┌─ Data supplied
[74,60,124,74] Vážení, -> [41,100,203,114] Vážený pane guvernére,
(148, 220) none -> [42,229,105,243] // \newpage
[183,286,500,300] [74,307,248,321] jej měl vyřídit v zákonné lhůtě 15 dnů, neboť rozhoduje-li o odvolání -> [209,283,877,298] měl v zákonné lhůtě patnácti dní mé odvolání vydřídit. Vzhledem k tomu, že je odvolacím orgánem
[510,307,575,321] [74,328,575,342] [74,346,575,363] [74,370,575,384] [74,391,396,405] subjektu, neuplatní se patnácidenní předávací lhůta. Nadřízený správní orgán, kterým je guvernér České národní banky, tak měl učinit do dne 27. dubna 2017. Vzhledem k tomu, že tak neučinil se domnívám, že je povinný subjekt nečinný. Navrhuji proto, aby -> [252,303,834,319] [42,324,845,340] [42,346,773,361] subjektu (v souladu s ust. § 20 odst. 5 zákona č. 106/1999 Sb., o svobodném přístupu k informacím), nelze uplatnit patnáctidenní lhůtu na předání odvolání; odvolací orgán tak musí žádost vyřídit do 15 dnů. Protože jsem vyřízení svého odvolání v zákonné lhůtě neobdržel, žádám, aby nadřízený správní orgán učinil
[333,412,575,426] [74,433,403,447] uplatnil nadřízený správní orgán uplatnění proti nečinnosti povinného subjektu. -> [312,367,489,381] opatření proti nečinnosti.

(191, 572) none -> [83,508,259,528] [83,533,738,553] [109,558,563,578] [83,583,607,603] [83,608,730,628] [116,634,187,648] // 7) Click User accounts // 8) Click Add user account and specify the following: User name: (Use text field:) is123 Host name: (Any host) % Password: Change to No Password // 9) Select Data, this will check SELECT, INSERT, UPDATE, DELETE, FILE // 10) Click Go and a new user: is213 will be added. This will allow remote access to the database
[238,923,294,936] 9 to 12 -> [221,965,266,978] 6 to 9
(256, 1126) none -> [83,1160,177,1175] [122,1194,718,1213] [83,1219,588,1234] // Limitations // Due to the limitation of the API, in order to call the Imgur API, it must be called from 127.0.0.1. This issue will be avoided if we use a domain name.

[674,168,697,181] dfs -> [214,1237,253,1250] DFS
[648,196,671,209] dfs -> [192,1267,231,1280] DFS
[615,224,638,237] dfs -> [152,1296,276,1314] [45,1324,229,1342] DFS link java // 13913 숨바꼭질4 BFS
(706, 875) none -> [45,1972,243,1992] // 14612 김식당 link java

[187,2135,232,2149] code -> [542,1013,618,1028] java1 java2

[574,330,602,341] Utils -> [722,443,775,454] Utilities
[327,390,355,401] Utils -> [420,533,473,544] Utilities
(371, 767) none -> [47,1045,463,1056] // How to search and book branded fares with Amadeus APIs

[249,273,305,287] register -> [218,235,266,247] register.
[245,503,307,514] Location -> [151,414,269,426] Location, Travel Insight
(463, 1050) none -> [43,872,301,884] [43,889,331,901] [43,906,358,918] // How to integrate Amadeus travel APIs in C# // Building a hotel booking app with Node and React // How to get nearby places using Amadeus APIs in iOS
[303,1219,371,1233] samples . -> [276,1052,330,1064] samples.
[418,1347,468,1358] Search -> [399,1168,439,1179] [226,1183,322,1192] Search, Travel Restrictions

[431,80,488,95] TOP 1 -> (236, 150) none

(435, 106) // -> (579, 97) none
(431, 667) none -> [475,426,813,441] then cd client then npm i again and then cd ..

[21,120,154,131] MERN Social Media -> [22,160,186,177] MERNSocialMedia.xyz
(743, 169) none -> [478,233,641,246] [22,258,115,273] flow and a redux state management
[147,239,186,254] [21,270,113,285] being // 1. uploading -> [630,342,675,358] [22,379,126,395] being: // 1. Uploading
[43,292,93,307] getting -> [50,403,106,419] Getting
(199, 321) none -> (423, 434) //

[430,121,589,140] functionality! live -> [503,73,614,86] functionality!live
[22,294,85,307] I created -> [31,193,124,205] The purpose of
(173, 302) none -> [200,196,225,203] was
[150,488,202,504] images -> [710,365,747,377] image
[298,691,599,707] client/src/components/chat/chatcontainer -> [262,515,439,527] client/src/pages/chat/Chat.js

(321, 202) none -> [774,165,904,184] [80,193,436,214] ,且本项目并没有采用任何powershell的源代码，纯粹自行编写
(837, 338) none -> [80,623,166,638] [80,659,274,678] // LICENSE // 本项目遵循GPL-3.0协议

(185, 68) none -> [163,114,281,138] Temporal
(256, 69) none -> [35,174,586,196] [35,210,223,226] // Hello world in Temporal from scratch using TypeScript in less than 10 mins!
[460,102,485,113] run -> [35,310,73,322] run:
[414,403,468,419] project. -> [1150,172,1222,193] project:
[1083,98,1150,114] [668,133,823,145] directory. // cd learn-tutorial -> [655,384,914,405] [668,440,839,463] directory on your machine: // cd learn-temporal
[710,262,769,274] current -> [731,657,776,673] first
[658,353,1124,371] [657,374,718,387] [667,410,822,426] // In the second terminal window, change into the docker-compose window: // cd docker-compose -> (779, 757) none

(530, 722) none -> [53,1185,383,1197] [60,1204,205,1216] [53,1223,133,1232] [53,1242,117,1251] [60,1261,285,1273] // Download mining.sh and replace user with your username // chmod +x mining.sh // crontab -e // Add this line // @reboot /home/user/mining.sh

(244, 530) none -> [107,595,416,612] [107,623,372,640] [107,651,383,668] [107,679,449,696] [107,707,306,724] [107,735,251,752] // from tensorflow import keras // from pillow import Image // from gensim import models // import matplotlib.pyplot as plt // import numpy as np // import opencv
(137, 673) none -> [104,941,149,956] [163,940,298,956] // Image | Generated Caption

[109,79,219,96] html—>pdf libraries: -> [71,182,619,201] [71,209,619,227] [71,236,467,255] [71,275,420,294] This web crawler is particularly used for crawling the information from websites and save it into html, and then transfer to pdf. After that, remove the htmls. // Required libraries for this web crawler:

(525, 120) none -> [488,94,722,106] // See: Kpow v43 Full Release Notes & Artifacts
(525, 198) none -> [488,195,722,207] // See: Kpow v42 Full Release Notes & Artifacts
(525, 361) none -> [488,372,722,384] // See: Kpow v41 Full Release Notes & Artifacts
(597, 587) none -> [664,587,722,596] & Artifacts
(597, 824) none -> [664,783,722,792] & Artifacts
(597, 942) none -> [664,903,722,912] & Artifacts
└─
◆ **Problem to work on**: Scan the material for the word "then". Return every line where it is found.

◆ **Output**:
(431, 667) none -> [475,426,813,441] then cd client then npm i again and then cd ..
[109,79,219,96] html—>pdf libraries: -> [71,182,619,201] [71,209,619,227] [71,236,467,255] [71,275,420,294] This web crawler is particularly used for crawling the information from websites and save it into html, and then transfer to pdf. After that, remove the htmls. // Required libraries for this web crawler:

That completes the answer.